Durante la investigación para el film leí un libro de John Berger, titulado Un hombre afortunado, sobre un médico rural inglés, que contenía texto acompañado por fotos blanco y negro de la época. Cuando yo fui al hospital donde atendía Arturo, me hizo recordar muchísimo a ese libro y quise que la película se pareciera de alguna manera a esas fotos que había visto. Otra razón, más práctica, es que al mostrarle lo que había filmado a otras personas, las escenas donde había sangre, cuando era en color, todos giraban la cabeza y evitaban mirar. En cambio, cuando lo ponía en blanco y negro, estaba todo bien.

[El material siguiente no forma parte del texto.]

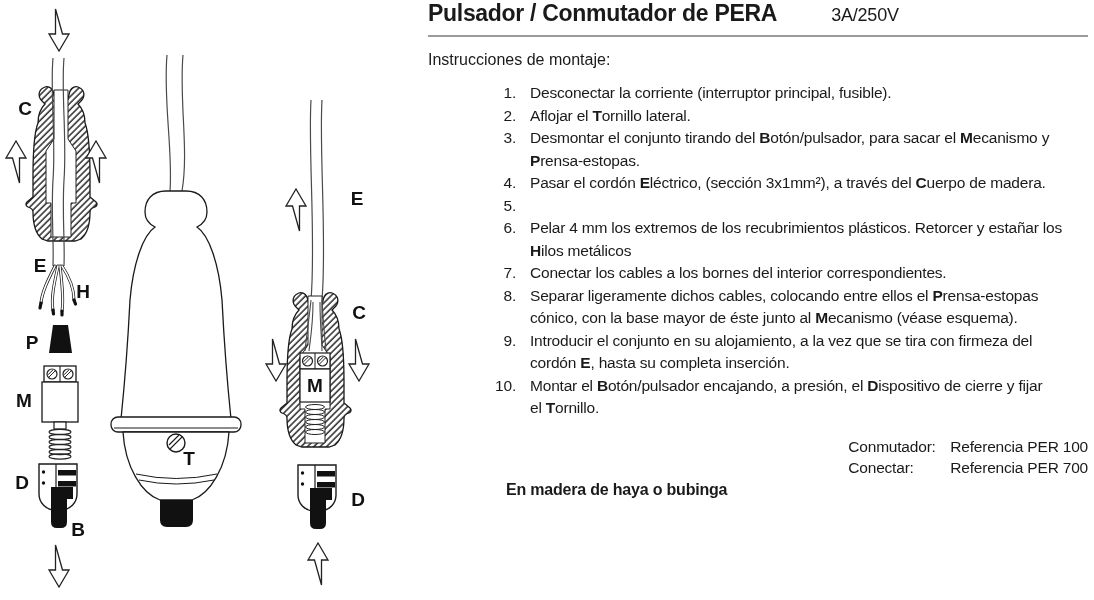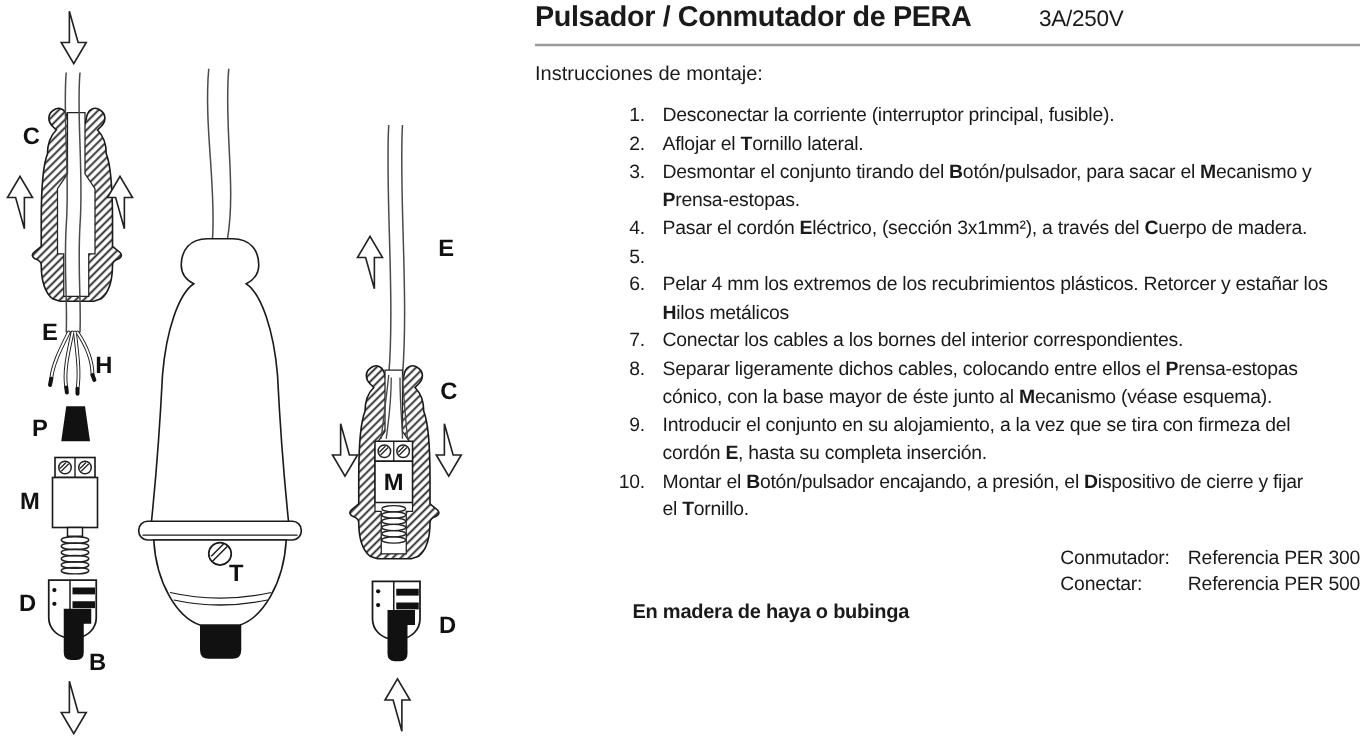--- a/index.html
+++ b/index.html
@@ -237,21 +237,21 @@
         <span class="txt">Introducir el conjunto en su alojamiento, a la vez que se tira con firmeza del<br>cordón <b>E</b>, hasta su completa inserción.</span>
       </li>
       <li>
         <span class="num">10.</span>
         <span class="txt">Montar el <b>B</b>otón/pulsador encajando, a presión, el <b>D</b>ispositivo de cierre y fijar<br>el <b>T</b>ornillo.</span>
       </li>
     </ol>
   <div class="refs" id="refs">
       <div class="ref-row">
         <span class="ref-label">Conmutador:</span>
-        <span>Referencia PER 300</span>
+        <span>Referencia PER 100</span>
       </div>
       <div class="ref-row">
         <span class="ref-label">Conectar:</span>
-        <span>Referencia PER 500</span>
+        <span>Referencia PER 700</span>
       </div>
     </div>
   <div class="footnote">En madera de haya o bubinga</div>
 </div>
 
 </body></html>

Igual puede gustar o no, es algo muy subjetivo.
-Los pacientes que aparecen en pantalla parecieran no notar la cámara. ¿Cómo lograste esa familiaridad con el dispositivo cinematográfico que los estaba filmando?
Eso, que te puede asombrar a vos o al público, me sigue asombrando a mí. Yo no estaba escondido, estaba ahí, con las cámaras, con el micrófono, con todo. Y sin embargo, por sorprendente que parezca, la gente actúa así. En este caso, confían mucho en Arturo y transferían esa confianza hacia mi persona.

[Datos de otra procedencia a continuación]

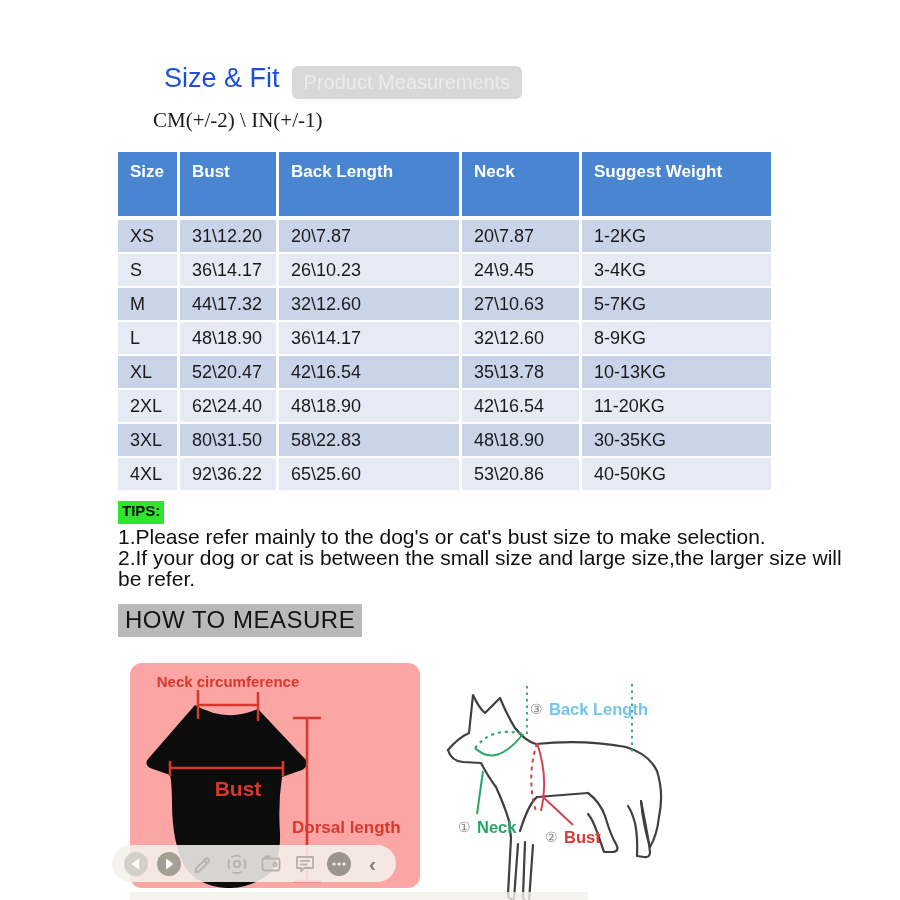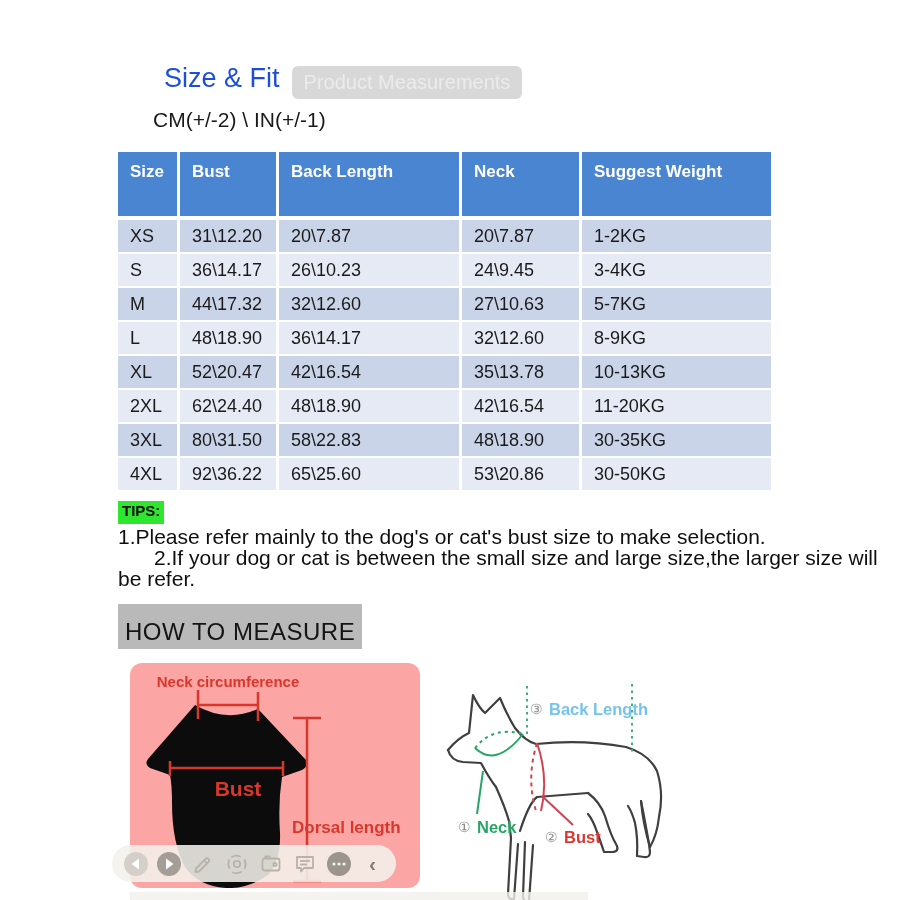--- a/index.html
+++ b/index.html
@@ -2,38 +2,38 @@
 <html><head>
 <meta charset="utf-8">
 <style>
   html,body{margin:0;padding:0;background:#fff;}
   .canvas{position:relative;width:900px;height:900px;background:#ffffff;overflow:hidden;
           font-family:"Liberation Sans",sans-serif;color:#111;}
   
   .page-title{position:absolute;left:164px;top:63px;font-size:27px;font-weight:normal;color:#1d4ed8;}
   .pm-badge{position:absolute;left:292px;top:66px;width:230px;height:33px;line-height:33px;
             background:#d8d8d8;color:#ebebeb;font-size:20px;text-align:center;border-radius:6px;}
-  .unit-note{position:absolute;left:153px;top:108px;font-size:21px;color:#1a1a1a;}
+  .unit-note{position:absolute;left:153px;top:108px;font-size:21px;color:#1a1a1a;font-family:Liberation Serif, serif;}
   
   .size-table{position:absolute;left:118px;top:152px;border-collapse:separate;border-spacing:0;}
   .size-table th{background:#4a85d1;color:#ffffff;font-size:17px;font-weight:bold;text-align:left;
                  vertical-align:top;padding:10px 0 0 12px;height:54px;
                  border-right:3px solid #fff;border-bottom:4px solid #fff;}
   .size-table td{font-size:18px;color:#1a1a1a;padding:0 0 0 12px;height:32px;
                  border-right:3px solid #fff;border-bottom:2px solid #fff;}
   .size-table tbody tr:nth-child(odd) td{background:#cad4e8;}
   .size-table tbody tr:nth-child(even) td{background:#e5eaf5;}
   
   .tips-label{position:absolute;left:118px;top:501px;background:#2ee62e;color:#0c0c0c;
               font-size:15px;font-weight:bold;padding:1px 4px 5px;}
   .tip-line{position:absolute;left:118px;font-size:21px;color:#0f0f0f;white-space:nowrap;}
-  .tip-1{top:525px;} .tip-2{top:546px;margin-left:36px;} .tip-3{top:567px;}
+  .tip-1{top:525px;} .tip-2{top:546px;} .tip-3{top:567px;}
   
   .htm-heading{position:absolute;left:118px;top:604px;background:#b9b9b9;color:#141414;
-               font-size:24px;padding:14px 7px 3px;letter-spacing:.5px;}
+               font-size:24px;padding:2px 7px 3px;letter-spacing:.5px;}
   
   .shirt-fig{position:absolute;left:130px;top:663px;width:290px;height:225px;
              background:#fca5a5;border-radius:12px;overflow:hidden;}
   svg text{font-family:"Liberation Sans",sans-serif;}
   
   .dog-fig{position:absolute;left:430px;top:668px;width:330px;height:232px;}
   
   .toolbar{position:absolute;left:112px;top:845px;width:284px;height:37px;border-radius:19px;
            background:rgba(244,241,236,.88);display:flex;align-items:center;
            justify-content:space-between;padding:0 10px;box-sizing:border-box;z-index:5;}
@@ -117,21 +117,21 @@
           <td>80\31.50</td>
           <td>58\22.83</td>
           <td>48\18.90</td>
           <td>30-35KG</td>
       </tr>
       <tr>
         <td>4XL</td>
           <td>92\36.22</td>
           <td>65\25.60</td>
           <td>53\20.86</td>
-          <td>30-50KG</td>
+          <td>40-50KG</td>
       </tr>
     </tbody>
   </table>
 
   <div class="tips-label">TIPS:</div>
   <div class="tip-line tip-1">1.Please refer mainly to the dog's or cat's  bust size to make selection.</div>
   <div class="tip-line tip-2">2.If your dog or cat is between the small size and large size,the larger size will</div>
   <div class="tip-line tip-3">be refer.</div>
 
   <div class="htm-heading">HOW TO MEASURE</div>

-A mí me llamó la atención especialmente el caso de la chica que cuenta la depresión que tenía. Es muy íntimo y personal lo que cuenta.
Y yo estaba ahí. Ojo, dejé de lado otras escenas donde se contaban cuestiones familiares, que no daba para que quedaran en el corte final. Pero creo que la gente se abre porque confían en Arturo.
-La película en cierto modo se contagia de la delicadeza de Arturo, por la forma en que elige contar determinados aspectos de la práctica médica. ¿Cómo trabajaste ese tono, esa aproximación a lo que filmabas?
En realidad todo empieza con el material de cámara. Yo sentía que me estaban dejando filmar algo muy íntimo y tenía que ser muy cuidadoso. Durante el rodaje mismo, elegía una posición de encuadre determinado y me quedaba quieto, sin moverme. Creo que ese material, al ser rodado así, implicó un montaje similar. También el montaje adquiere ese ritmo porque así se maneja Arturo. Había que acompañar su labor y en realidad fue totalmente natural que saliera así. No es que yo impuse algo: tenía que salir así, no quedaba otra alternativa.
-¿Te das cuenta que la película no sólo habla de Arturo, sino también de un pueblo y hasta de una forma de vida?
Sí, y por eso el film se llama Salud rural y no Un médico rural, como se iba a titular en un momento de la producción. En realidad está hablando de la salud de una ruralidad. De una salud entendida como la discapacidad que hay, como la depresión, como la muerte… Entonces sí, en el centro hay un médico, pero ese médico me permitió contar algo más.